In One Sentence
SFT (Supervised Fine-Tuning) trains a pretrained large language model (LLM) on pairs of instructions and desired answers so it learns the right way to respond.
Pretraining gives an LLM broad language knowledge, while SFT teaches it how to do a job: how to answer a question, follow an instruction, and produce a specific format or tone. It is like teaching a chef not only the ingredients, but also the recipe and presentation standard.
Why It Matters
Pretrained LLMs are mainly trained to predict the next word. They may be knowledgeable, but still behave in ways that are difficult to use in business.
- They may continue the question instead of answering it
- Their format, length, and tone may vary from one response to the next
- They may ignore company-specific formats, writing conventions, or response rules
In other words, they can be "smart but poor at following instructions." The InstructGPT research, a major turning point for conversational AI, positioned SFT on human-written example answers as a core step in developing instruction-following ability.

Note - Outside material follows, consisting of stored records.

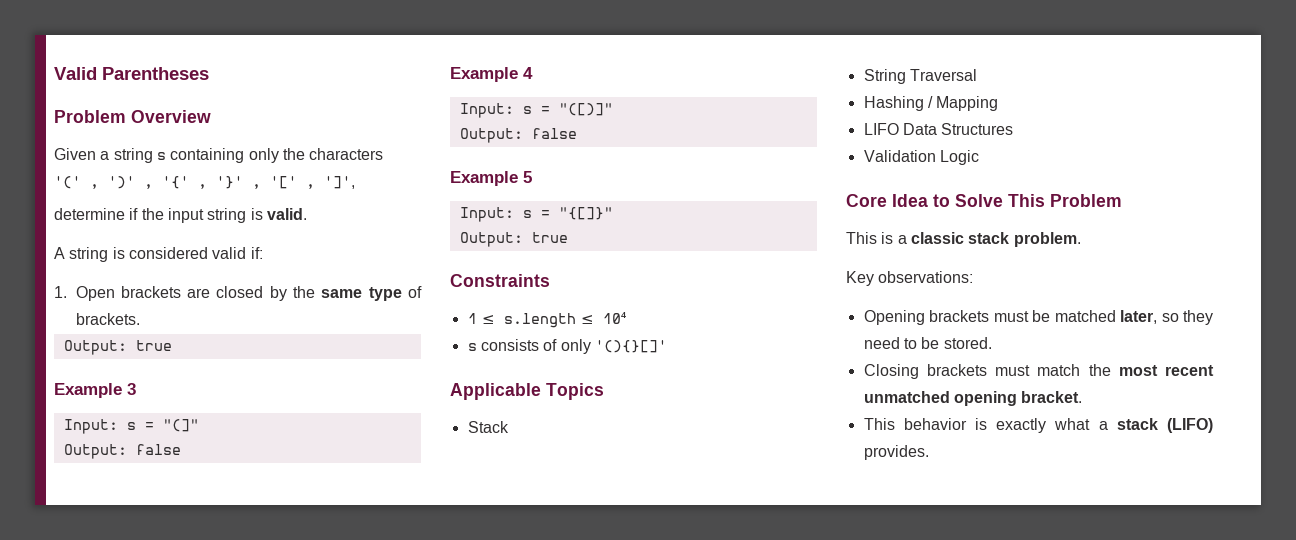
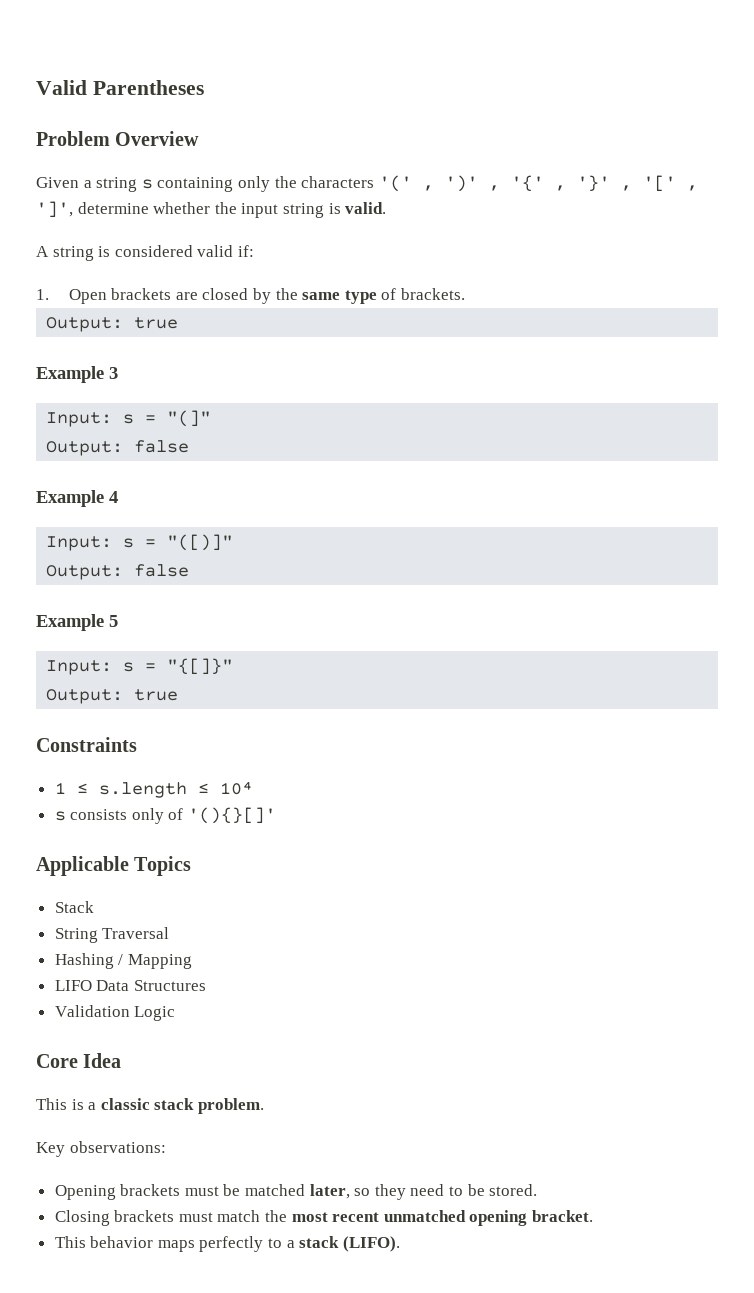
- Given a string s containing only the characters
- '(' , ')' , '{' , '}' , '[' , ']',
- determine if the input string is valid.
+ Given a string s containing only the characters '(' , ')' , '{' , '}' , '[' , ']', determine whether the input string is valid.
- s consists of only '(){}[]'
+ s consists only of '(){}[]'
- Core Idea to Solve This Problem
+ Core Idea
- This behavior is exactly what a stack (LIFO) provides.
+ This behavior maps perfectly to a stack (LIFO).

The same applies when a company wants a general-purpose model to follow its own formats, decision criteria, and writing style.
How It Works
SFT uses a dataset made up of pairs of inputs (instructions or questions) and outputs (desired answers). For example:
Instruction: "Answer the following inquiry according to our customer-support guidelines."
Input: A customer's inquiry
Output: An example of the ideal support response
During training, the system calculates the loss—the difference between the model's generated answer and the example answer—and updates the model parameters to reduce that loss. Technically, it uses the same next-token prediction framework as pretraining, while typically calculating the loss mainly on the answer portion rather than the instruction itself.
Data quality matters more than raw volume. A relatively small set of accurate, diverse examples can produce meaningful improvements. Conversely, noisy or biased examples can teach the model those errors, making dataset design and quality control central to the outcome.
SFT can update all model parameters, or use a parameter-efficient method such as LoRA. In practice, many teams pursue the goal of SFT through LoRA to reduce compute and cost.
When to Use It
SFT is a good fit when you want to change the model's behavior.
- Standardize response formats, writing style, and tone
- Improve accuracy and consistency for classification, summarization, extraction, or template-based document generation
- Replace long, repeated instructions with behavior learned by the model itself
- Enforce industry-specific terminology and formatting rules
The common factor is that people can define and demonstrate the desired answer. The clearer the target format, the more useful SFT tends to be.
When Not to Use It
Some problems are not a good fit for SFT, or should be addressed first.
- You want answers based on current information or internal documents: retraining is needed as information changes, so consider RAG (retrieval-augmented generation) first
- You cannot prepare high-quality supervised data: noisy or biased data can make the model worse
- Prompt design is already sufficient: if few-shot examples and a well-designed prompt meet the target, training may not be worth the cost
- You have no evaluation criteria: without a clear definition of improvement, you cannot verify results or make a sound investment decision
How It Differs from RAG and LoRA
These terms are often confused, but they occupy different roles.
| Approach | Position | Problem it addresses |
|---|---|---|
| RAG | A system architecture that retrieves external documents | Knowledge, such as internal or current information |
| SFT | A training process using supervised examples | Behavior, such as format, accuracy, and style |
| LoRA | A training technique that makes SFT more efficient | The same goal as SFT with less compute |
RAG and SFT solve different kinds of problems and can be used together: RAG supplies knowledge, while SFT shapes behavior. SFT and LoRA are different in kind: SFT describes the training objective, while LoRA is one efficient way to carry it out.
Use Cases for Small and Mid-Sized Companies
- Customer support: train on high-quality past support logs to stabilize first responses in the company's tone
- Sales and back office: convert meeting notes into a standard report format with less manual work
- Manufacturing and engineering: learn the conventions used in specifications and inspection reports to improve document drafts
- E-commerce and retail: generate product descriptions in a consistent brand voice and reduce quality variation at scale
In every case, success depends on whether high-quality example answers have been organized. Collecting and cleaning training data and designing evaluation criteria often takes more effort than the training itself.
References
- Ouyang, L. et al. (2022). Training language models to follow instructions with human feedback (InstructGPT). arXiv:2203.02155
- Hu, E. J. et al. (2021). LoRA: Low-Rank Adaptation of Large Language Models. arXiv:2106.09685
- Hugging Face. TRL - Supervised Fine-tuning Trainer (official documentation)
Our Perspective
SFT is a powerful way to teach an LLM the right answer format, but it is not always the first step to take. A practical sequence is to test prompt design first, externalize knowledge with RAG, prepare evaluation data, and then consider SFT for the behavioral gaps that remain.
Before training, separate evaluation data and define the formats, accuracy, and tone you want to improve. Then prepare representative examples, test on a small scale, and use LoRA or another efficient technique when appropriate. We help organizations begin by distinguishing whether the core problem is knowledge or behavior.